Pictures of the progress


----------



## jasper60103 (Jan 29, 2011)

she's just too purty!


----------



## WantABigBass (Jan 29, 2011)

My current design is compartments on the sides and a center live well. I have attached a general concept. The left is internal ribs and the right is est final look. Center Live well will be a cabinet for a ice chest. I will have power for pump and outlet for spot light.


----------



## Zubes (Jan 30, 2011)

Great job with the paint. I love the lines of that boat, looks awesome!

I like the side storage ideas, but I'm not a fan of ther center livewell. I've seen a few boats on this site with them and it seems like I would be tripping over it all the time. I prefer the wide-open type of floorplan.

By the quality paint job, I can tell you'll do a good job with the storage, keep us updated.


----------



## Topgun (Jan 30, 2011)

I really like your layout. The center livewell will be easily reachable from the front or rear of the boat. Nothing like trying to pass a still-fighting fish from one end of the boat to the other! :shock: Are you going to set it up to be used as a third seat?


----------



## Taiko (Feb 9, 2011)

I love the idea of what you have planned. I just purchased a 12 footer yesterday and have many plans for it also. First I want to start painting it and wanted to know what type of paint you used. I am very new to this so I was wondering if the paint you used was specific for boats and where did you purchased it. Any information on paint and the process would be greatly appreciated. Thanks


----------



## WantABigBass (Feb 10, 2011)

Taiko said:


> I love the idea of what you have planned. I just purchased a 12 footer yesterday and have many plans for it also. First I want to start painting it and wanted to know what type of paint you used. I am very new to this so I was wondering if the paint you used was specific for boats and where did you purchased it. Any information on paint and the process would be greatly appreciated. Thanks


Great question: I highly recommend searching this site for other information around painting. Lots of discussion. The top coat paint I used was an oil based enamel paint. Got it a Lowes. I rolled on the white and then used a method called tipping for the blue. It really gives a smooth look. Very pleased with the results. But again...do your research.


----------



## Sgt. Stiglitz (Feb 11, 2011)

Like the paint job. That was rattle can paint? Wow =D> Come over and do mine! 

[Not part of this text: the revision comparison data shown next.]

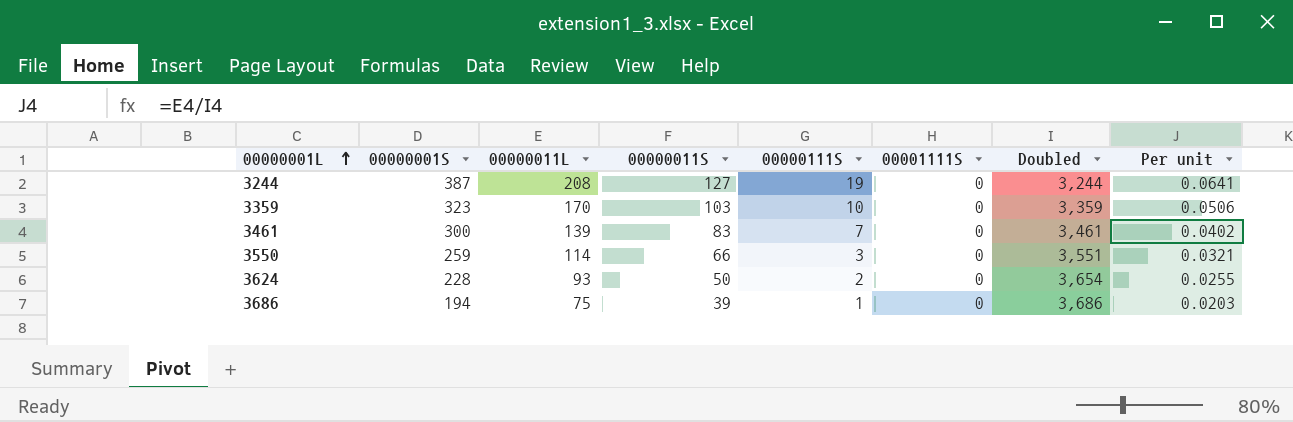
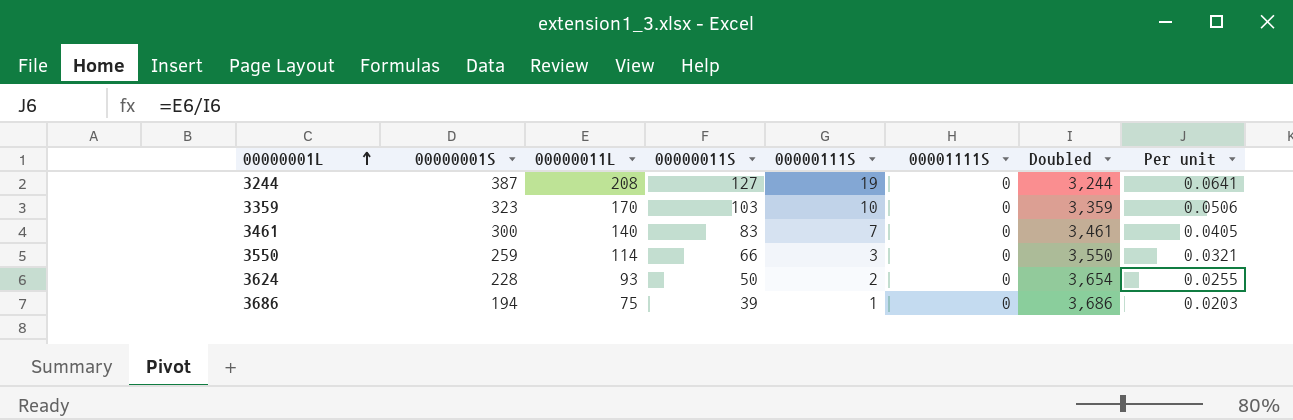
3461 | 00000011L: 139 -> 140
3461 | Per unit: 0.0402 -> 0.0405
3550 | Doubled: 3,551 -> 3,550

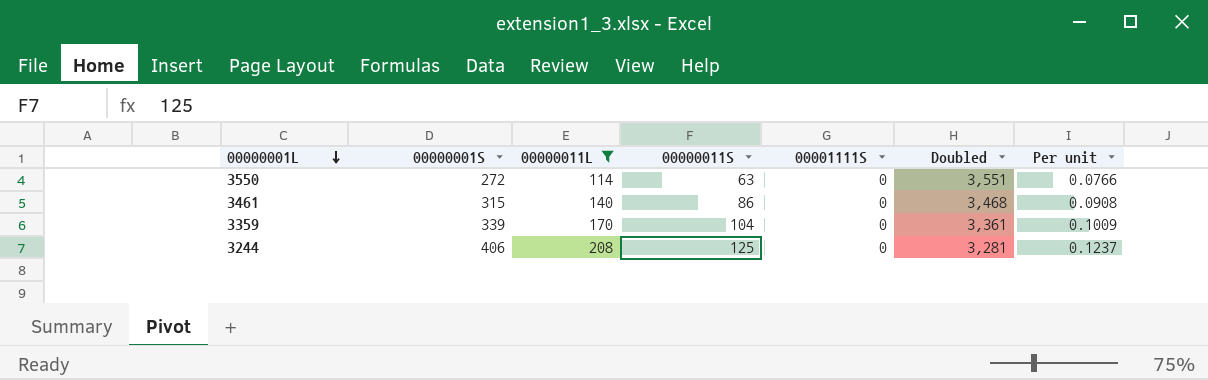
filter: none -> 00000011L >= 114
row order: 00000001L ascending -> 00000001L descending
column 00000111S | position: 5 -> none
column Per unit | formula: [00000011L] / [Doubled] -> [00000001S] / [Doubled]
3550 | 00000001S: 259 -> 272
3550 | 00000011S: 66 -> 63
3550 | Doubled: 3,550 -> 3,551
3461 | 00000001S: 300 -> 315
3461 | 00000011S: 83 -> 86
3461 | Doubled: 3,461 -> 3,468
3359 | 00000001S: 323 -> 339
3359 | 00000011S: 103 -> 104
3359 | Doubled: 3,359 -> 3,361
3244 | 00000001S: 387 -> 406
3244 | 00000011S: 127 -> 125
3244 | Doubled: 3,244 -> 3,281

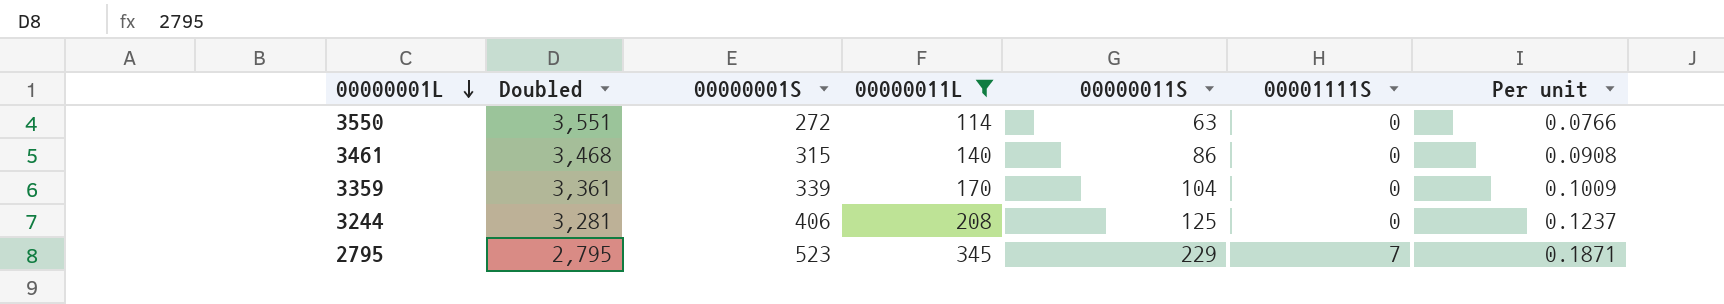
column Doubled | position: 6 -> 2
row 2795: none -> 2,795 | 523 | 345 | 229 | 7 | 0.1871

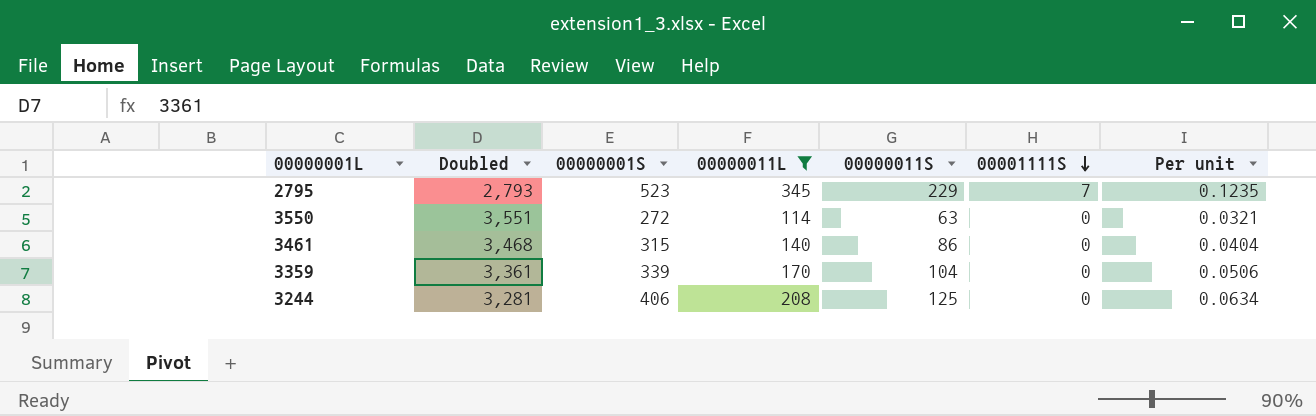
row order: 00000001L descending -> 00001111S descending
column Per unit | formula: [00000001S] / [Doubled] -> [00000011L] / [Doubled]
2795 | Doubled: 2,795 -> 2,793

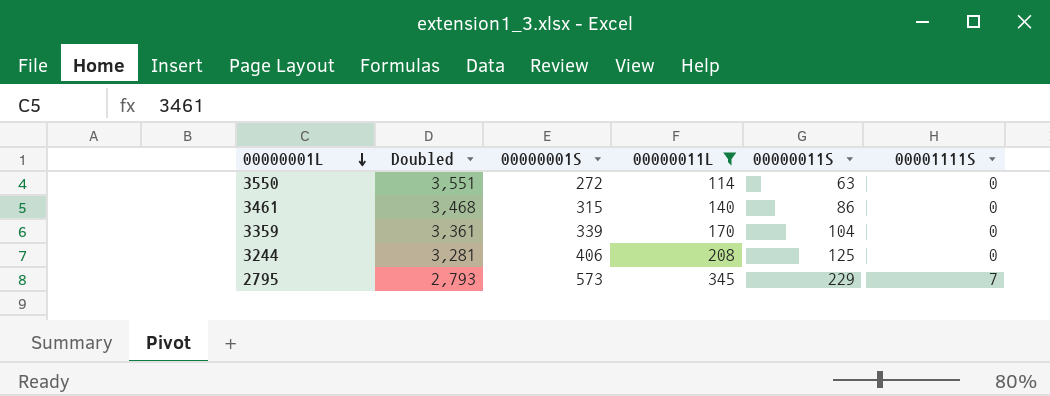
row order: 00001111S descending -> 00000001L descending
column Per unit | formula: [00000011L] / [Doubled] -> none
2795 | 00000001S: 523 -> 573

https://www.tinboats.net/forum/viewtopic.php?t=15880


----------



## BaitCaster (Feb 11, 2011)

Nice work so far. I like the blue and white colour scheme.


----------



## Taiko (Feb 12, 2011)

Thanks for the info, I will try the tipping technique and hopefully I won't screw it all up. I hope your enjoying your boat!


----------



## warcraft1975 (Aug 21, 2011)

how does it do with the bench seat out ?i am thinking about removeing mine but was worried it would be weak as result


----------